Ruby Roth ’00 has been in the national spotlight for the past few months as the author of the children’s book, Vegan is Love. During a particularly hectic week, which included the launch of her latest book, Ruby took pause to chat about the whirlwind she is experiencing and share a few MA memories.
Tell us about your life today.
I’m a children’s book author-illustrator, writer, speaker, and designer. My week is split between creating art, writing and blogging at www.WeBeVegan.com, researching, running www.WeDontEatAnimals.com, publicizing, hitting up every farmer’s market in my area, and being part of an amazing little family—my honey artist Justin Bua and his seven-year-old daughter.
Your latest children’s book, “Vegan is Love,” has been stirring up a lot of controversy in the media for what critics are calling graphic images and content that is not appropriate for children? How do you respond to these critics?

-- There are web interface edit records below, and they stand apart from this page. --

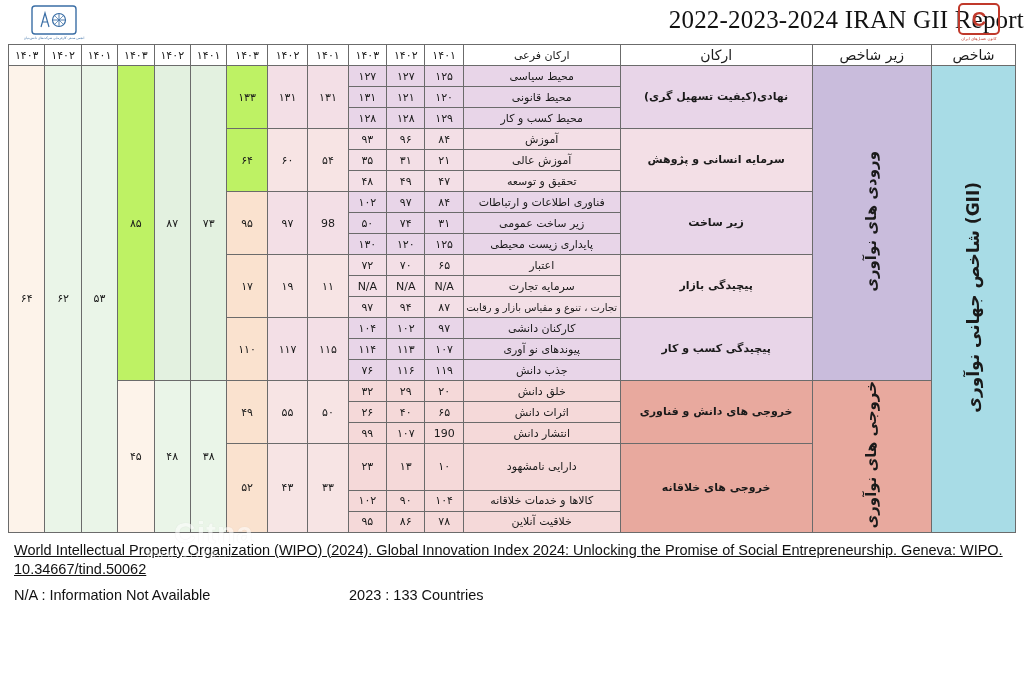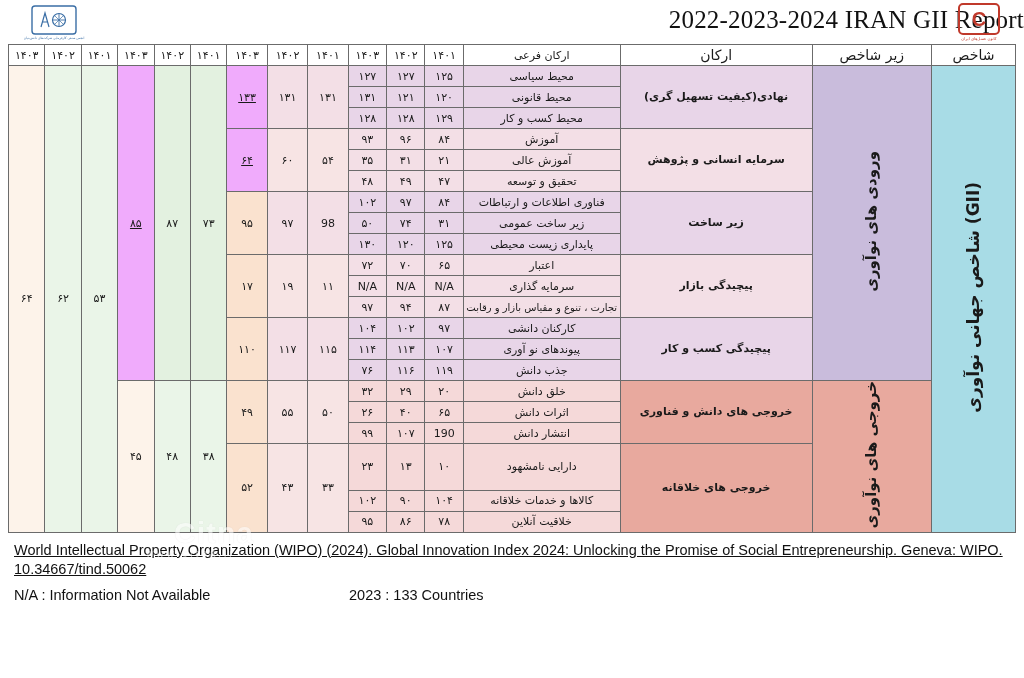--- a/index.html
+++ b/index.html
@@ -134,7 +134,7 @@
   .c-salmon    { background:#e8a99e; }
   .c-cyan      { background:#a8dce6; }
   .c-peach     { background:#fae2cf; }
-  .c-peach2    { background:#f0abfc;text-decoration:underline; }
+  .c-peach2    { background:#bef264; }
   .c-peachl    { background:#fdf3ea; }
   .c-rose      { background:#f5d9d9; }
   .c-rose2     { background:#f7e4e4; }

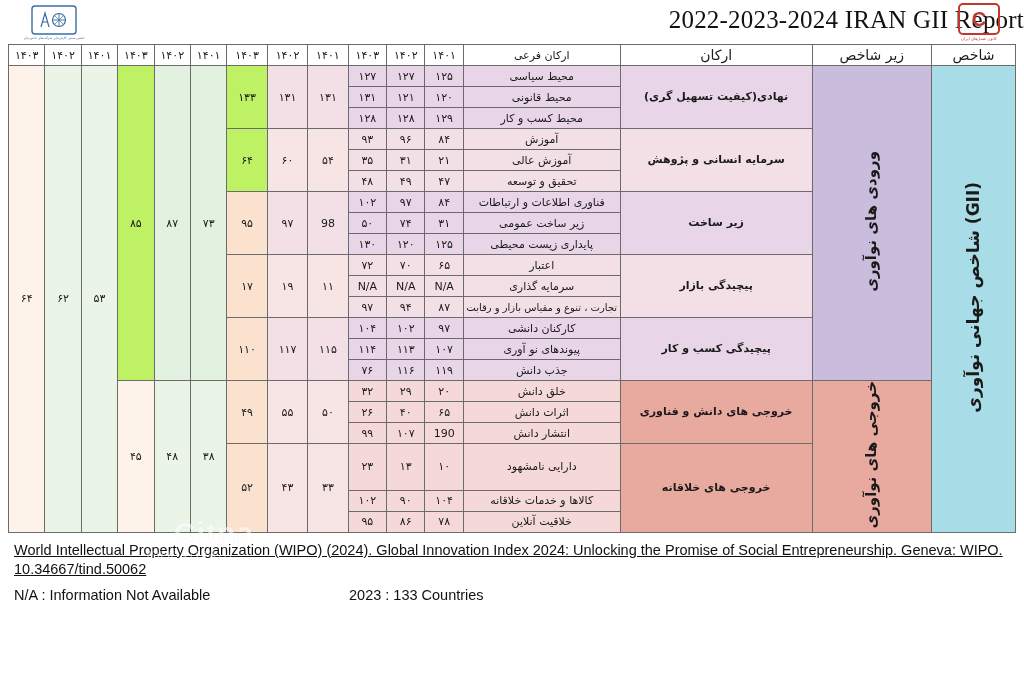--- a/index.html
+++ b/index.html
@@ -343,7 +343,7 @@
       <td class="c-pink2">N/A</td>
       <td class="c-pink2">N/A</td>
       <td class="c-pink2">N/A</td>
-      <td class="sub-pillar c-pink2">سرمایه گذاری</td>
+      <td class="sub-pillar c-pink2">سرمایه تجارت</td>
     </tr>
     <tr>
       <td class="c-pink2">۹۷</td>

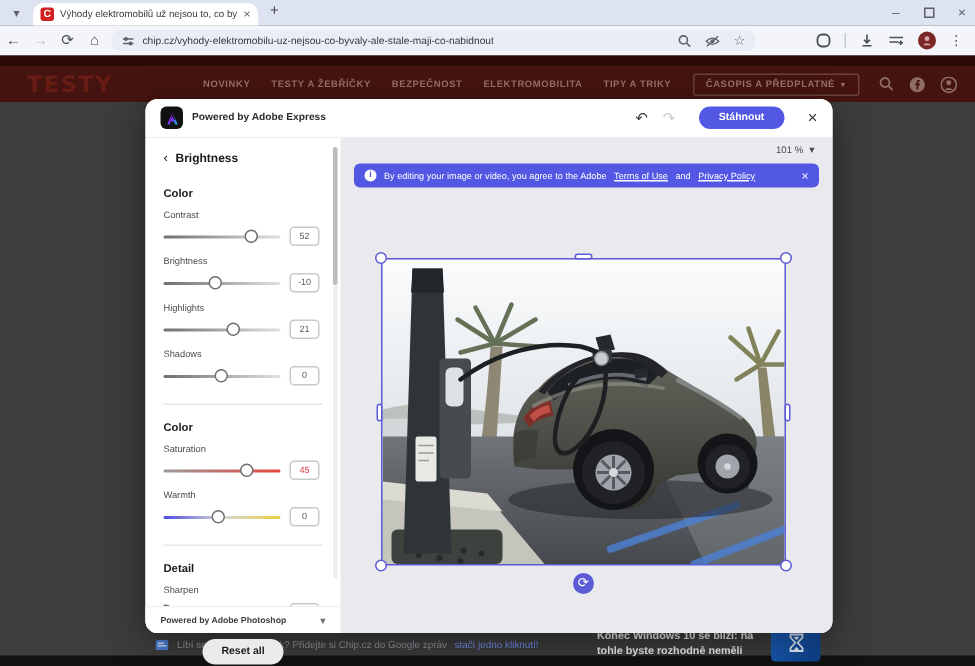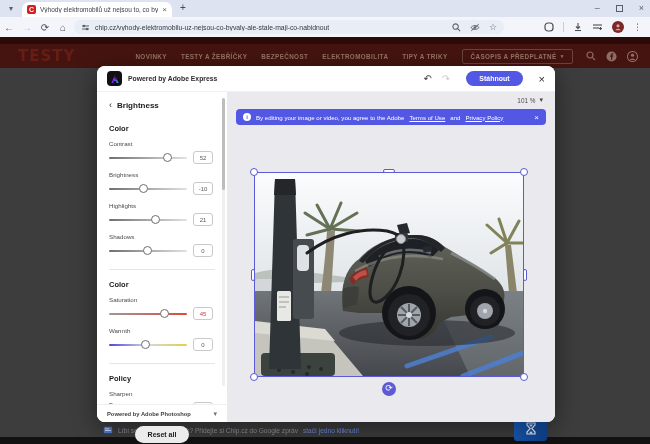--- a/index.html
+++ b/index.html
@@ -339,7 +339,7 @@
         </div>
 
         <div class="divider"></div>
-        <div class="sec">Policy</div>
+        <div class="sec">Detail</div>
 
         <div class="slabel">Sharpen</div>
         <div class="sline" id="sharpen-row">

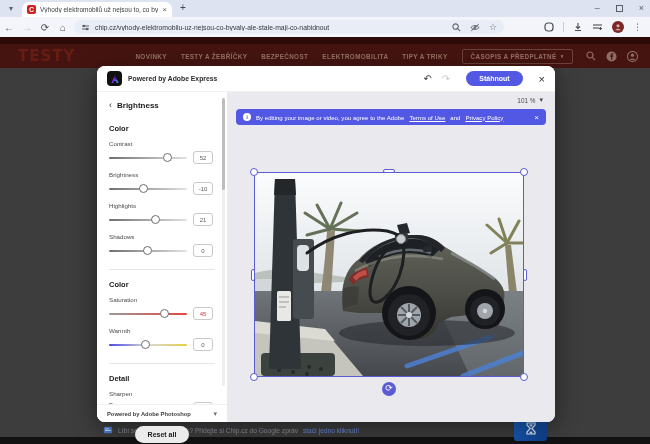--- a/index.html
+++ b/index.html
@@ -246,6 +246,10 @@
     <span class="lnk">stačí jedno kliknutí!</span>
   </div>
 
+  <div id="teaser-text">
+    <div>Konec Windows 10 se blíží: na</div>
+    <div>tohle byste rozhodně neměli</div>
+  </div>
   <div id="teaser-thumb">
     <svg width="12" height="14" viewBox="0 0 12 14">
       <path d="M2,1 h8 v2 l-3.2,3.5 3.2,3.5 v2 h-8 v-2 l3.2,-3.5 -3.2,-3.5 Z" fill="none" stroke="#eaf1fb" stroke-width="1.2"></path>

There’s nothing any more graphic in my books than what any kid might see in any supermarket deli case, or any of the myriad hunting and fishing and cooking shows on TV. If it’s too scary to talk about, it’s certainly too scary to eat. In my experience in the classroom, and having heard from thousands of people around the world, I’ve never encountered a case where a child was overwhelmed by my books—only adults. In fact, when you speak frankly to children, they really pay attention because they feeling like they’re being let in on a secret, and they have incredible insight. When we give them the information they need to make educated choices, they choose wisely—for health, animals, and the planet.
It seems that these critics have catapulted you into the spotlight. Did you ever imagine that your childrens’ books would become such a hot topic? How has it felt to be in a national spotlight?

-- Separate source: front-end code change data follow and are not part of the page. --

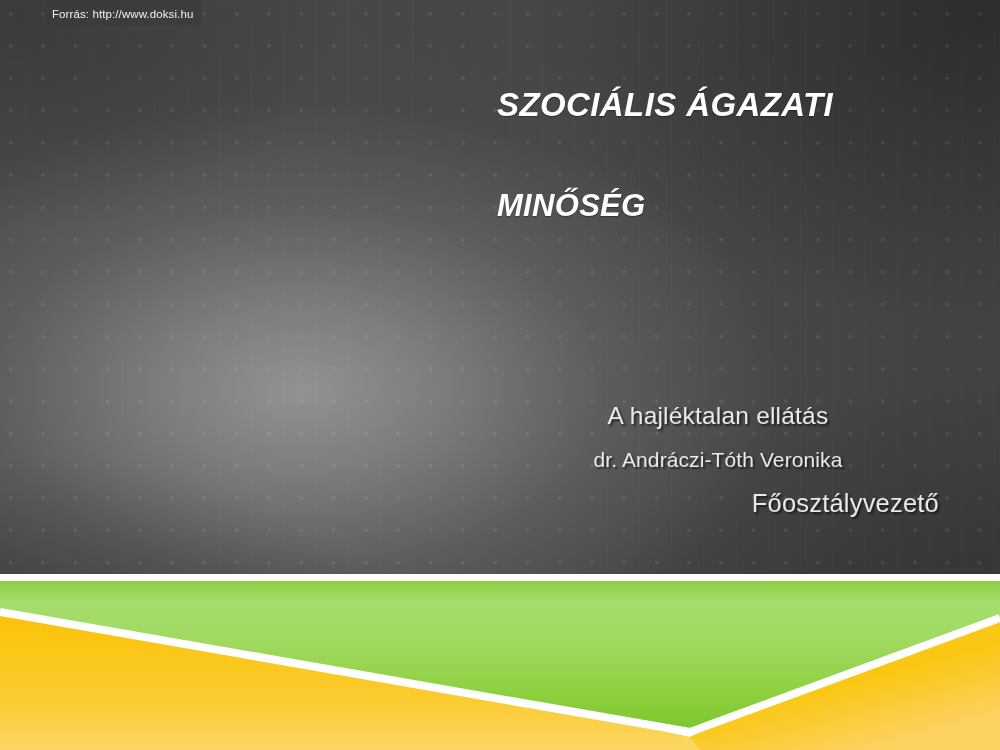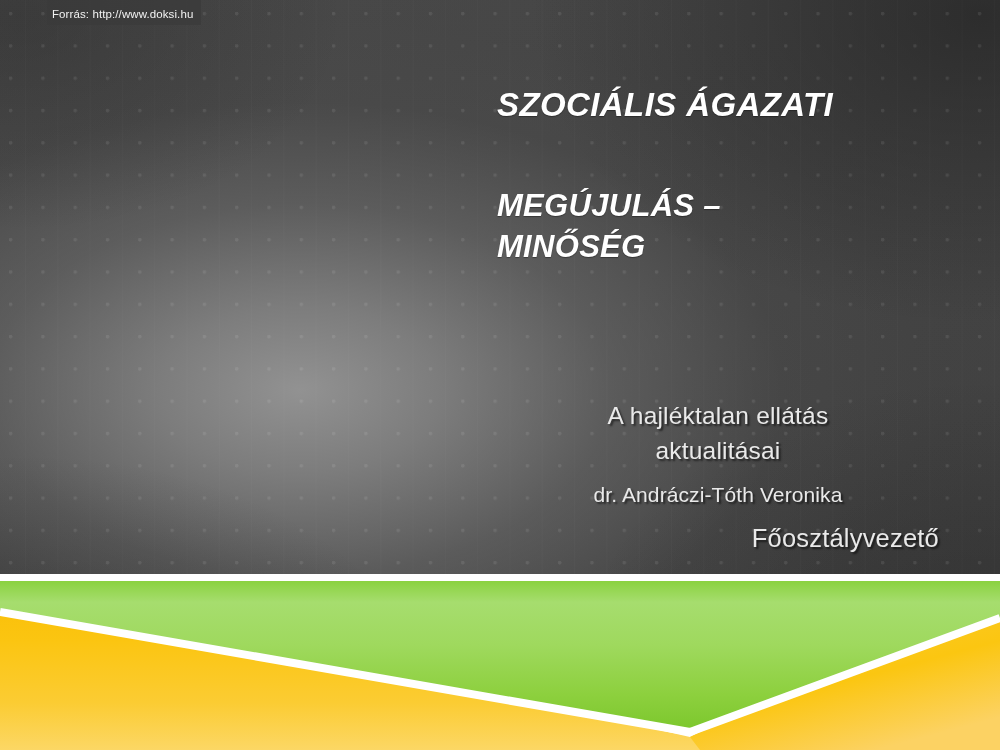--- a/index.html
+++ b/index.html
@@ -152,7 +152,6 @@
       <div>SZOCIÁLIS ÁGAZATI</div>
     </div>
     <div class="subtitle">
-      <div>MEGÚJULÁS –</div>
       <div>MINŐSÉG</div>
     </div>
   </div>

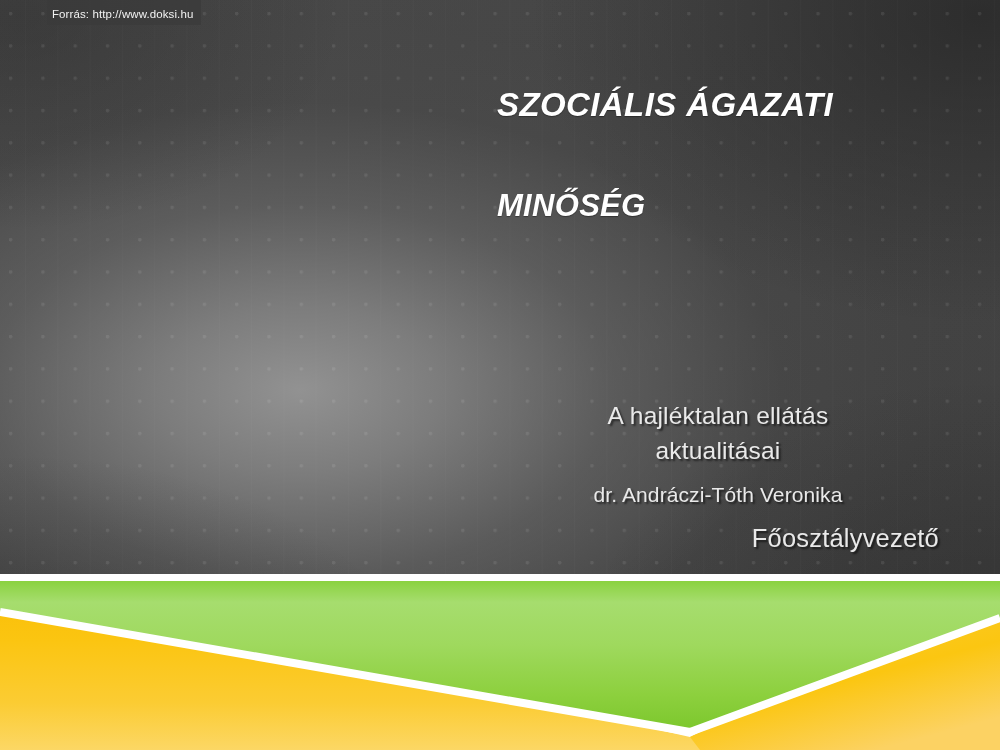--- a/index.html
+++ b/index.html
@@ -158,7 +158,6 @@
 
   <div class="body-block">
     <div class="body-line">A hajléktalan ellátás</div>
-    <div class="body-line">aktualitásai</div>
     <div class="gap-sm"></div>
     <div class="body-line name">dr. Andráczi-Tóth Veronika</div>
     <div class="gap-sm"></div>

Even in spite of the controversy, I’m thrilled that this discussion is happening on a national scale—NBC, FOX, ABC News. The fact that people know what “vegan” means enough to argue about it is the first step! The support from the growing world populations of vegans has been tremendous, and every case of opposition provides me the opportunity to study mainstream beliefs about children, animals, health, and the environment. I hope to come to MA to speak about it!
Who from MA made the most significant impact on who you have become as an adult (classmate, teacher, etc)?
I’m not exaggerating, every single teacher and staff member present between 1996-2000 contributed to the monumental impact MA had on me—even staff I never had a class with. MA’s environment and overall commitment to questioning, democracy, critical thinking, and the freedom/work ethic balance had a major role in my educational and professional career. I tell people it was better than college.
What is the best YouTube clip you have seen in the last two weeks?
What is one of your funniest MA memories?
My best friend Lauren Scheckman and I were named Spirit Captains one year—the most sarcastic, irreverent duo ever hired for the job, I’m sure. For the election assembly, we held a banana-eating contest with one student from each grade. We blindfolded everyone, set the timers, and yelled “Go!” Immediately, we snuck up and removed the blindfolds off the unsuspecting sophomore, junior, and senior, but let the freshman keep rapidly, intensely stuffing his face as the whole school exploded in laughter. But typical of the supportive MA community, we all cheered and chanted for him while he thought he was winning and gifted him a prize, too. I’m not sure when he was finally told it was a stunt. Maybe right now.
If you were to re-enroll at Marin Academy, what would you do differently the second time around?
You’d best bet I’d be lobbying for the cafeteria to go vegan!